Last, P4P with a target can be wasteful. In the figure above, only Providers B and C respond to the incentive. Nonetheless, they plus Provider D and all of the providers to the right of Provider D will earn a reward, even though only B and C responded to the P4P incentive. This is clearly wasteful.The effect of P4P is small relative to the cost. The extent to which this is true depends on how much providers differ, and where the target is set. For example, in the figure above if all providers were like B or C, then P4P using the target in the figure would work quite well. If the target were set substantially above or below B or C, however, then P4P would likely fail.
In sum, incentives matter, but the problems with P4P are substantial enough that simply using high powered pay for performance schemes may not be a practical or desirable way to try to improve quality or lower costs. Pay for performance has potential, but it has to be used carefully to avoid its pitfalls. It’s important to realize that addressing health care quality and costs requires multiple tools and provider pay is merely one of them.
Martin S. Gaynor is a professor of economics and health policy at Carnegie Mellon University’s Heinz College. He blogs regularly at Compassionate Economics, where this post originally appeared.

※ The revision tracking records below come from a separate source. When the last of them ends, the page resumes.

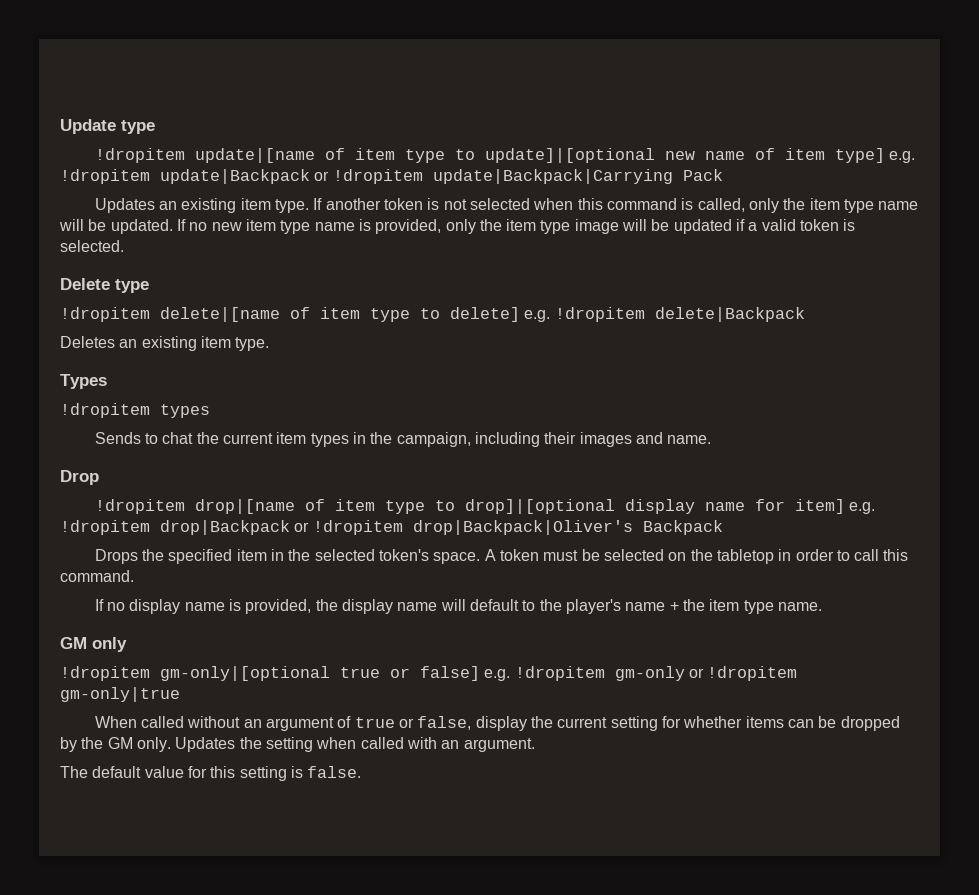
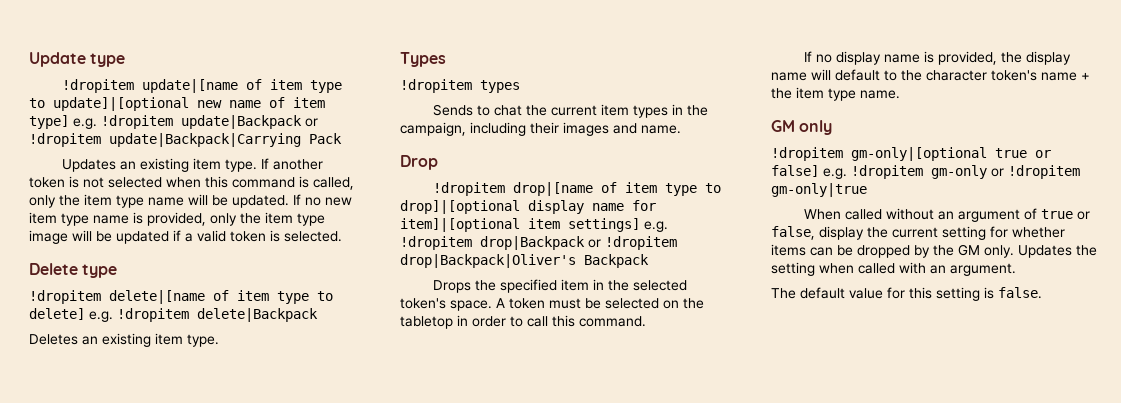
- !dropitem drop|[name of item type to drop]|[optional display name for item] e.g. !dropitem drop|Backpack or !dropitem drop|Backpack|Oliver's Backpack
+ !dropitem drop|[name of item type to drop]|[optional display name for item]|[optional item settings] e.g. !dropitem drop|Backpack or !dropitem drop|Backpack|Oliver's Backpack
- If no display name is provided, the display name will default to the player's name + the item type name.
+ If no display name is provided, the display name will default to the character token's name + the item type name.

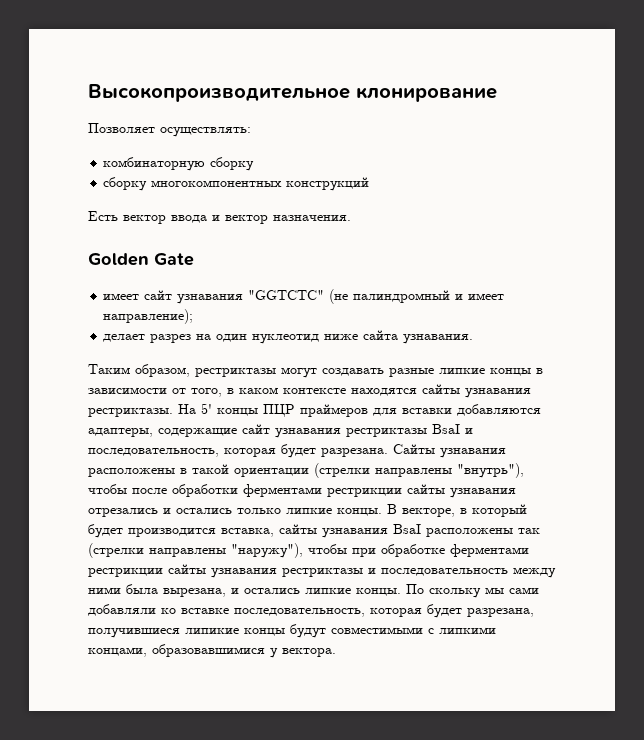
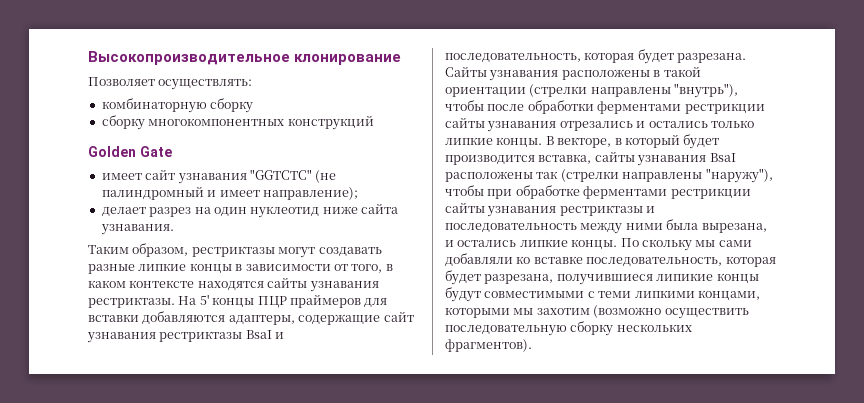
- Есть вектор ввода и вектор назначения.
- По скольку мы сами добавляли ко вставке последовательность, которая будет разрезана, получившиеся липикие концы будут совместимыми с липкими концами, образовавшимися у вектора.
+ По скольку мы сами добавляли ко вставке последовательность, которая будет разрезана, получившиеся липикие концы будут совместимыми с теми липкими концами, которыми мы захотим (возможно осуществить последовательную сборку нескольких фрагментов).

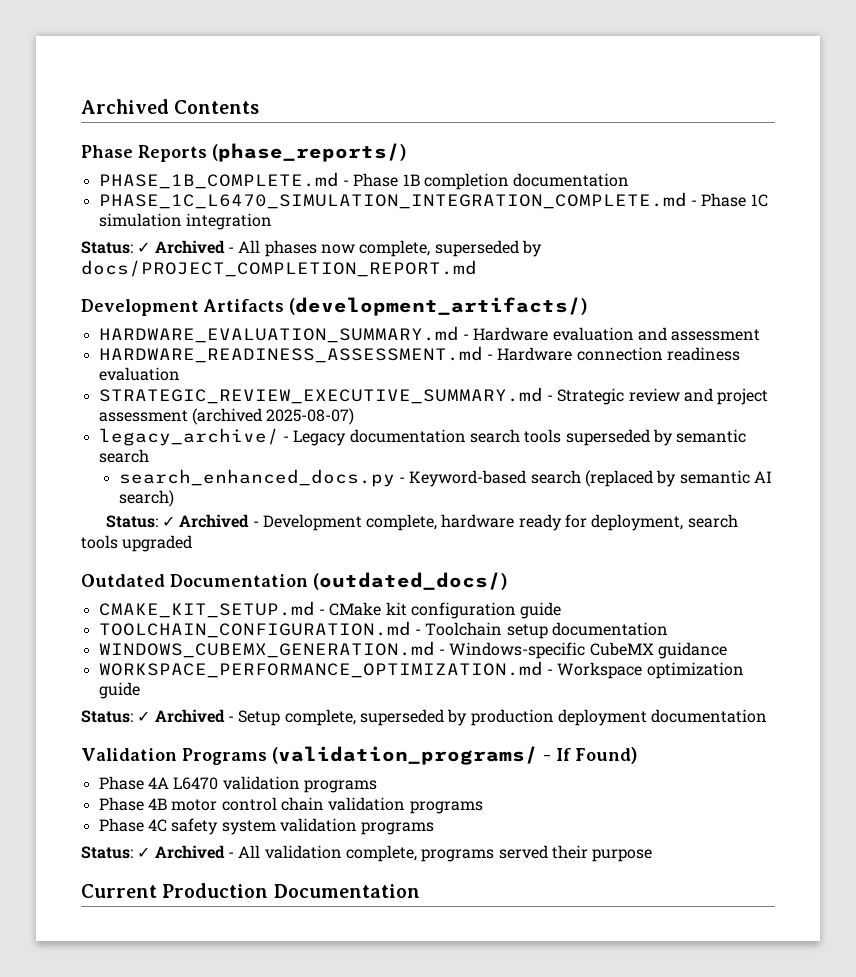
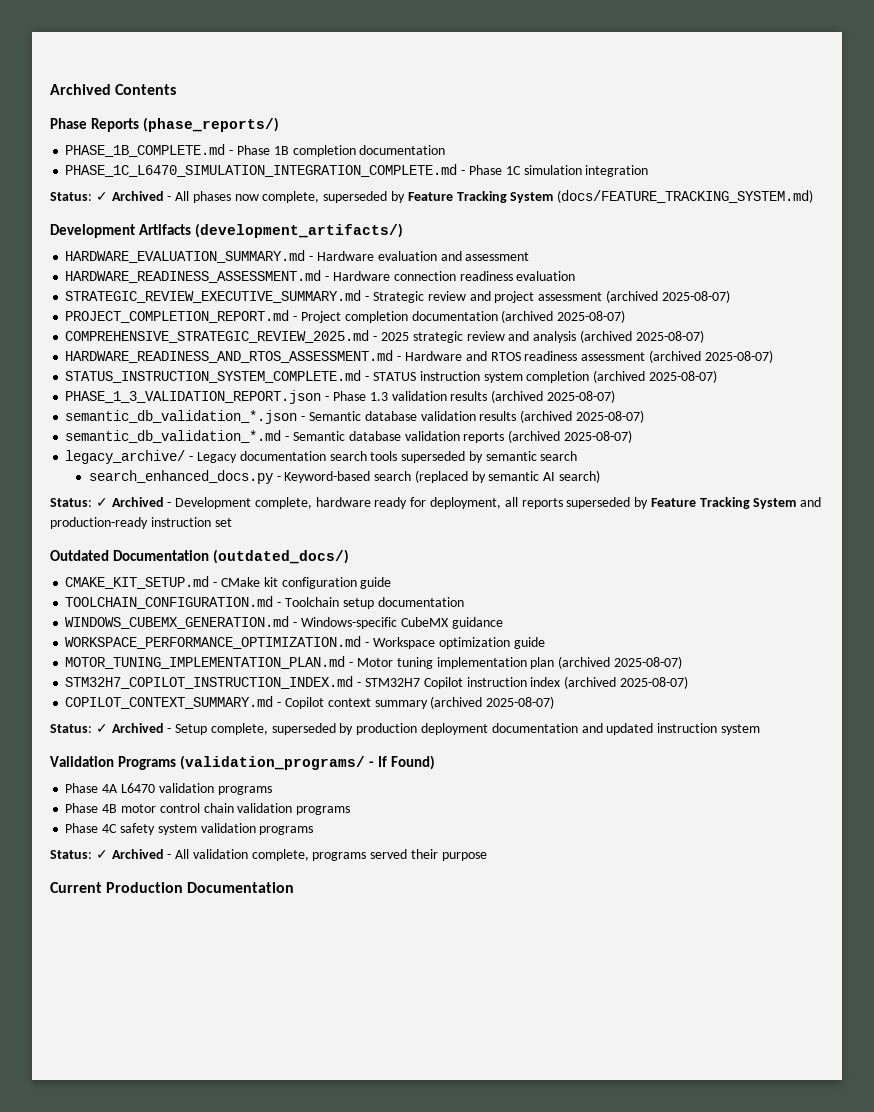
- Status: ✓ Archived - All phases now complete, superseded by docs/PROJECT_COMPLETION_REPORT.md
+ Status: ✓ Archived - All phases now complete, superseded by Feature Tracking System (docs/FEATURE_TRACKING_SYSTEM.md)
+ PROJECT_COMPLETION_REPORT.md - Project completion documentation (archived 2025-08-07)
+ COMPREHENSIVE_STRATEGIC_REVIEW_2025.md - 2025 strategic review and analysis (archived 2025-08-07)
+ HARDWARE_READINESS_AND_RTOS_ASSESSMENT.md - Hardware and RTOS readiness assessment (archived 2025-08-07)
+ STATUS_INSTRUCTION_SYSTEM_COMPLETE.md - STATUS instruction system completion (archived 2025-08-07)
+ PHASE_1_3_VALIDATION_REPORT.json - Phase 1.3 validation results (archived 2025-08-07)
+ semantic_db_validation_*.json - Semantic database validation results (archived 2025-08-07)
+ semantic_db_validation_*.md - Semantic database validation reports (archived 2025-08-07)
- Status: ✓ Archived - Development complete, hardware ready for deployment, search tools upgraded
+ Status: ✓ Archived - Development complete, hardware ready for deployment, all reports superseded by Feature Tracking System and production-ready instruction set
+ MOTOR_TUNING_IMPLEMENTATION_PLAN.md - Motor tuning implementation plan (archived 2025-08-07)
+ STM32H7_COPILOT_INSTRUCTION_INDEX.md - STM32H7 Copilot instruction index (archived 2025-08-07)
+ COPILOT_CONTEXT_SUMMARY.md - Copilot context summary (archived 2025-08-07)
- Status: ✓ Archived - Setup complete, superseded by production deployment documentation
+ Status: ✓ Archived - Setup complete, superseded by production deployment documentation and updated instruction system

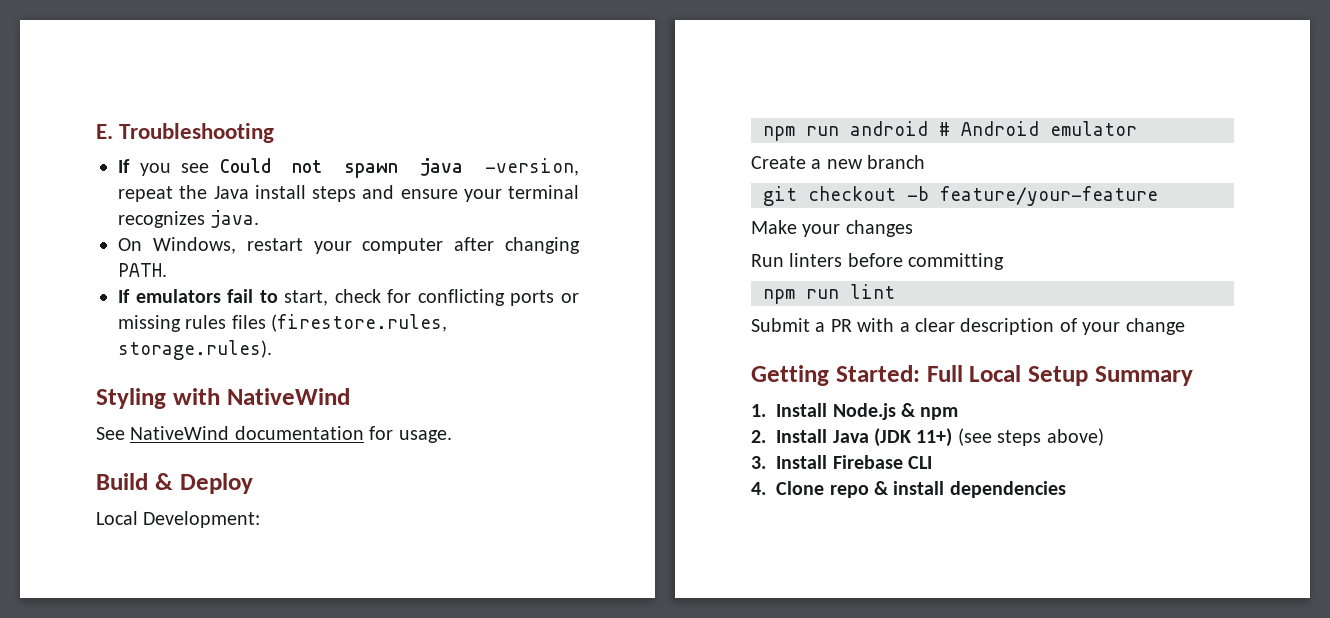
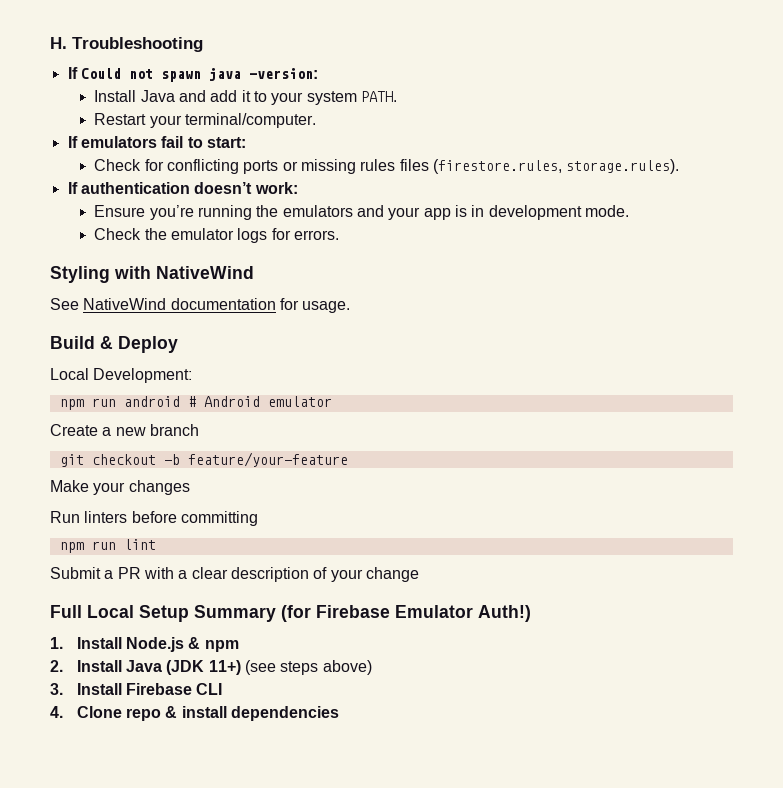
- E. Troubleshooting
+ H. Troubleshooting
- If you see Could not spawn java -version, repeat the Java install steps and ensure your terminal recognizes java.
- On Windows, restart your computer after changing PATH.
+ If Could not spawn java -version:
+ Install Java and add it to your system PATH.
+ Restart your terminal/computer.
- If emulators fail to start, check for conflicting ports or missing rules files (firestore.rules, storage.rules).
+ If emulators fail to start:
+ Check for conflicting ports or missing rules files (firestore.rules, storage.rules).
+ If authentication doesn’t work:
+ Ensure you’re running the emulators and your app is in development mode.
+ Check the emulator logs for errors.
- Getting Started: Full Local Setup Summary
+ Full Local Setup Summary (for Firebase Emulator Auth!)

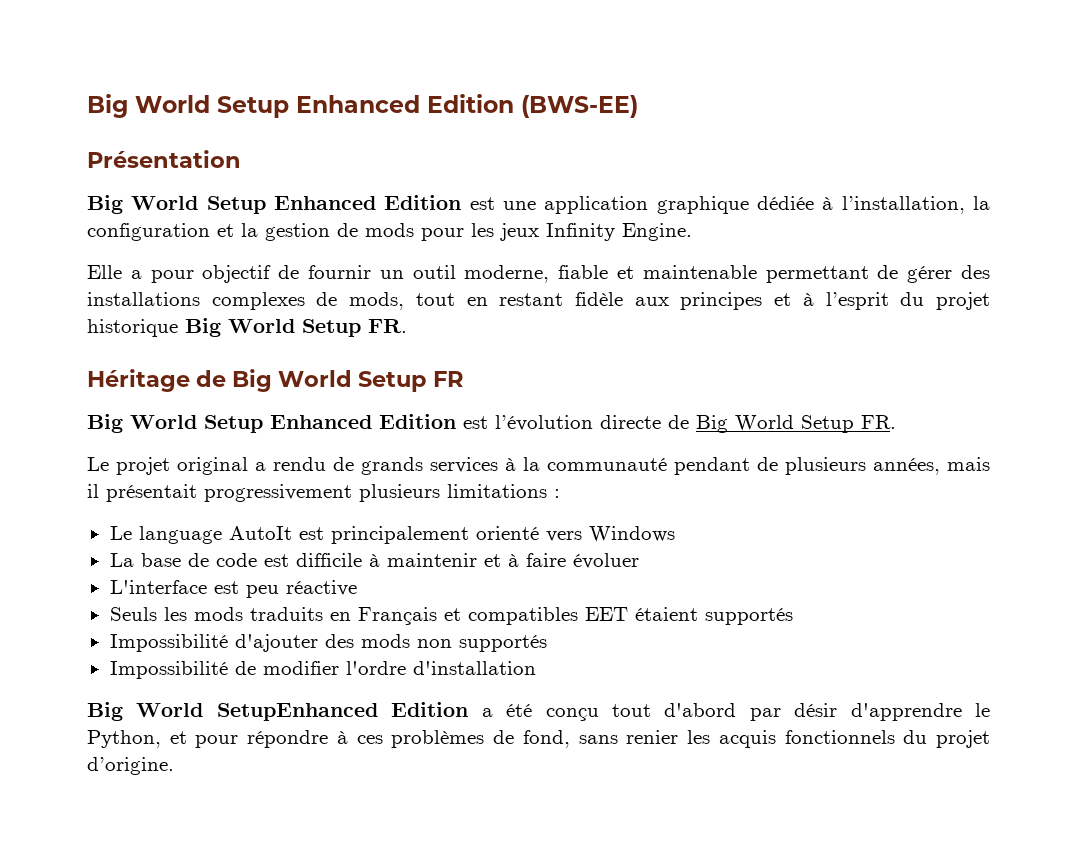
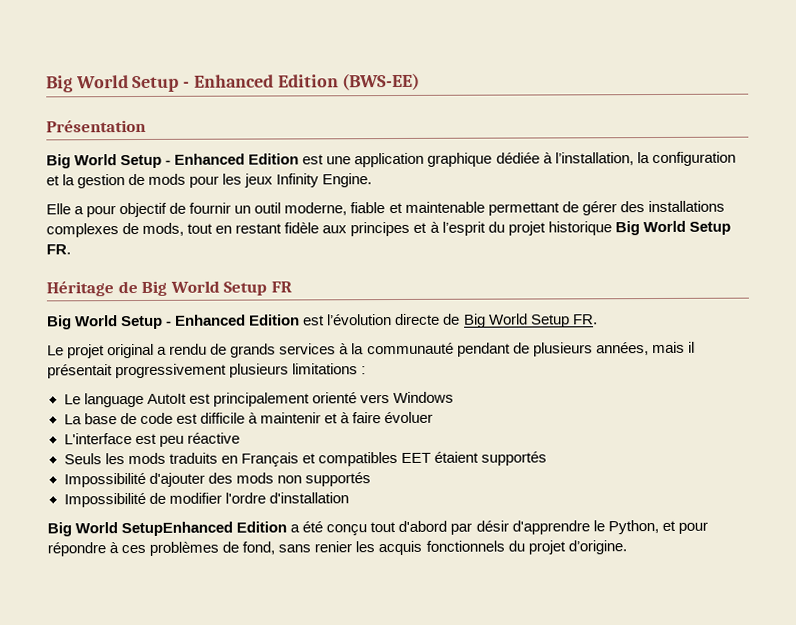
- Big World Setup Enhanced Edition (BWS-EE)
+ Big World Setup - Enhanced Edition (BWS-EE)
- Big World Setup Enhanced Edition est une application graphique dédiée à l’installation, la configuration et la gestion de mods pour les jeux Infinity Engine.
+ Big World Setup - Enhanced Edition est une application graphique dédiée à l’installation, la configuration et la gestion de mods pour les jeux Infinity Engine.
- Big World Setup Enhanced Edition est l’évolution directe de Big World Setup FR.
+ Big World Setup - Enhanced Edition est l’évolution directe de Big World Setup FR.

Categories: The Business of Health Care
The National Commission on Payment Reform, created by the Society of General Internal Medicine, just issued a report on reforming physician payment, http://physicianpaymentcommission.org/. From the summary, there are some good things in there — make the RUC transparent, get rid of the SGR and pay for it with physician pay cuts, … While some of the other recommendations look OK, I think there’s too much of an emphasis on payment reform alone. While that’s certainly find, it can’t do the job alone.
I agree that P4P is subject to unintended consequences. That doesn’t mean that practitioners can’t or won’t overcome the problems with bad incentives, but why create the problem in the first place?
Pay for performance will result in the unintended consequence of treating the wrong diagnosis in a timely way. There are innumerable cases of lung fluid treated with antibiotics in order to beat the clock in the emergency room. And how many patients bleed to death because of the performance requirement of using heparin on all patients in the hospital. What you missed is thatbsome of the docswho disregard the performance, perform better using principles of care individualized for the patient. P4P is a vanilla program. Outliers, beware of death in your ACO.
Please. If the payor is not the receiver of the service then the paameter used for determining quality will not be valid.
Give the money to the paitient. Let them buy the care they value. In other words, get rid of all third party payors and all government payors
Real market prices will be determined. They will be much lower than they are now.
Most people do not need all this coverage; they will never need all this care. Why are they forced to buy the coverage?